Deal with Unbonded Subs at Your Own Risk

You should never hire an unbonded subcontractor on a construction project unless you want to put your organization at significant financial risk.

If the contractor you hired fails to perform their work as specified in the contract, you have no means of recovery from the company without a performance bond. Also, if the subcontractor fails to pay its subcontractors or suppliers, your organization could be left holding the bag for the errant, unbonded subcontractor without a payment bond.

Despite these risks, many contractors don’t require subcontractors to be bonded because they think bonding raises the cost of a project.

But any costs related to bonding are negligible compared to the problems you may encounter if you deal with unbonded subs.

The two most commonly used contract bonds for general contractors are payment and performance bonds.

• Performance bonds are meant to ensure that a contractor will perform and fulfill its contractual obligations in relation to the project owner or obligee.
• Payment bonds guarantee that the general contractor will pay subcontractors and materials suppliers whatever is owed them. This bond is also meant to protect the client from claims arising against them due to contractor negligence. Payment bonds also cover all first-tier subcontractors and materials suppliers, as well as second-tier subcontractors and materials suppliers to first-tier subcontractors on public construction projects.

In other words, all parties are well covered when a contractor has obtained payment and performance bonds.

General contractors are at risk if a subcontractor defaults on its obligations or fails to pay lower-tier subcontractors and suppliers. Even if you have a long-standing relationship with a subcontractor, you are still putting your organization at risk if you do business with them and they are unbonded.

Other benefits

Higher standards – The chances of a subcontractor failing to finish its work, or failing to pay its subs and supplier, are significantly reduced if they are carrying a bond.

That’s because a surety company must prequalify a company before it can secure a bond. To qualify, they have to go through a stringent process, including examining and assessing a company’s financial health and its ability to perform on projects.
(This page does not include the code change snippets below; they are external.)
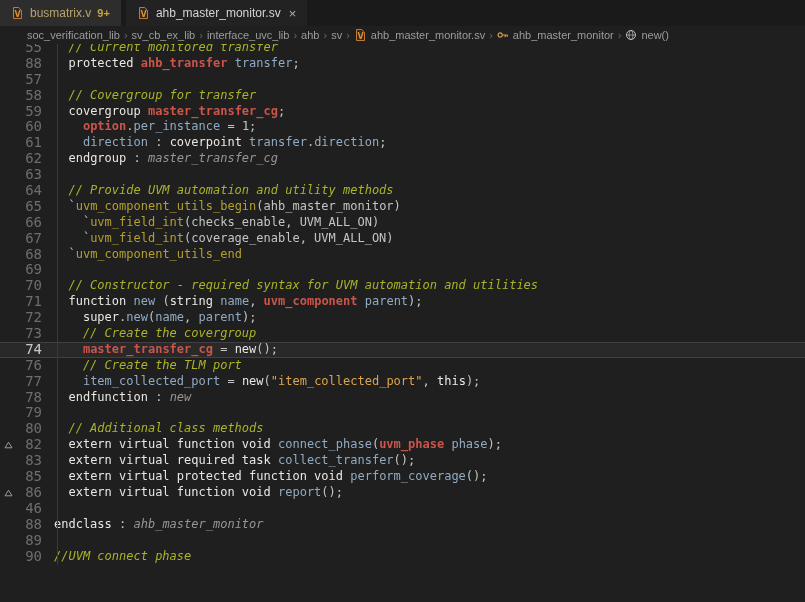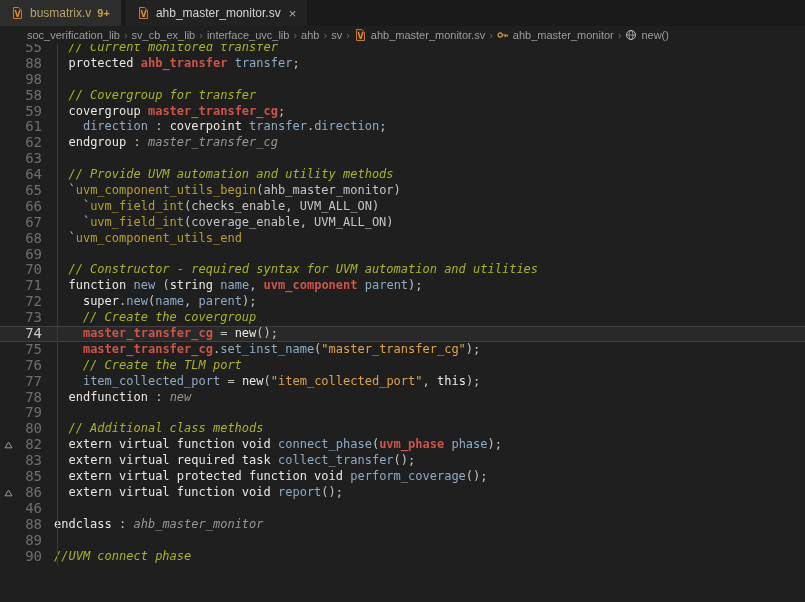"98" span.lineno { text: 98 -> 57 }
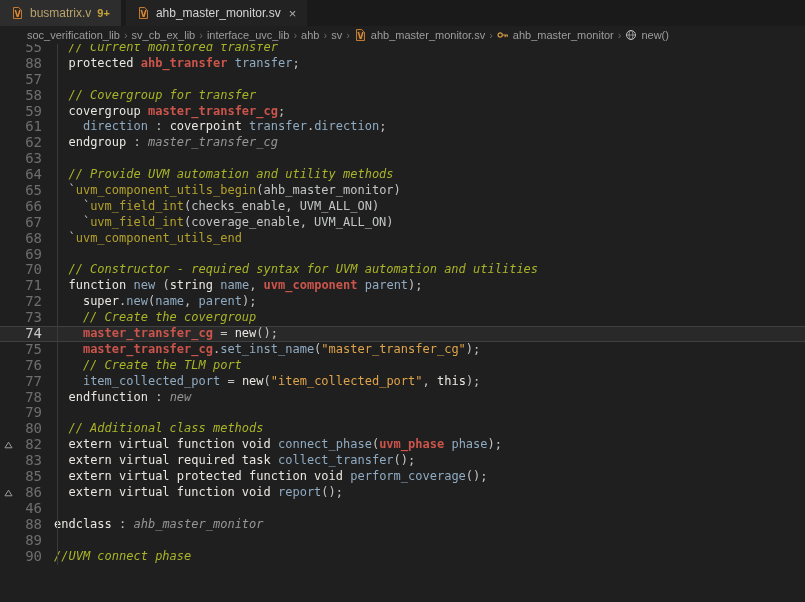"60" div.row { html: none -> <div><div><span></span><span>60</span></div><div><span> </span><span>option</span><span>.</span><span>per_instance</span><span> = 1;</span></div></div> }
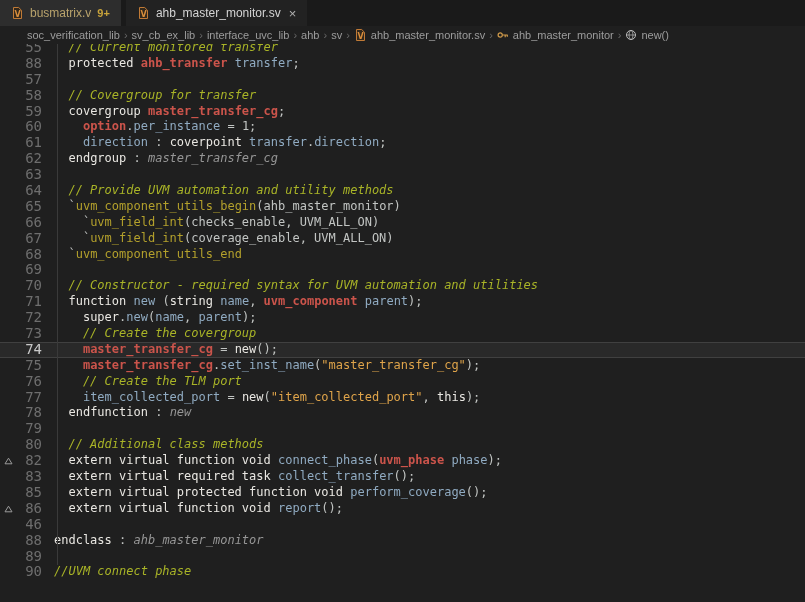"75" div.row { html: <div><div><span></span><span>75</span></div><div><span> </span><span>master_transfer_cg</span><span>.</span><span>set_inst_name</span><span>(</span><span>"master_transfer_cg"</span><span>);</span></div></div> -> none }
The latter process is done by looking at previous projects the company has worked on and its experience in the industry.

The surety firm also assesses the subcontractor’s documentation and how the business operates.

In other words, the prequalification process weeds out subcontractors that are either not fit for a project or may not intend to perform well on it. Sureties have no interest in underwriting bonds to unstable businesses, so they make sure to pick the most reliable subcontractors.

Reliability – Bonded companies are also more likely to work responsibly on your project due to their obligations to the principles of the project under the bond contract’s indemnification agreement.

A subcontractor bond will typically require that the business entity and its owners provide indemnity in the form of personal assets. Thus, subcontractors willing to put their personal assets at risk are more likely to see the job through and do it properly.

Good relationships – Most companies that are bonded and have been bonded on other projects will typically have a good relationship with their surety company.

Such partnerships are priceless in the inherently risky construction sector. Companies that operate prudently and which foster and maintain good relationships with their surety companies, suppliers and other contractors are preferred business partners for all involved.
For more information, contact:
Kelli Gerth, 610-374-4040, ext.2361


Insights is not intended to be exhaustive nor should any discussion or opinions be construed as legal advice. Readers should contact legal counsel or an insurance professional for appropriate advice. © 2011 Zywave Inc. All rights reserved.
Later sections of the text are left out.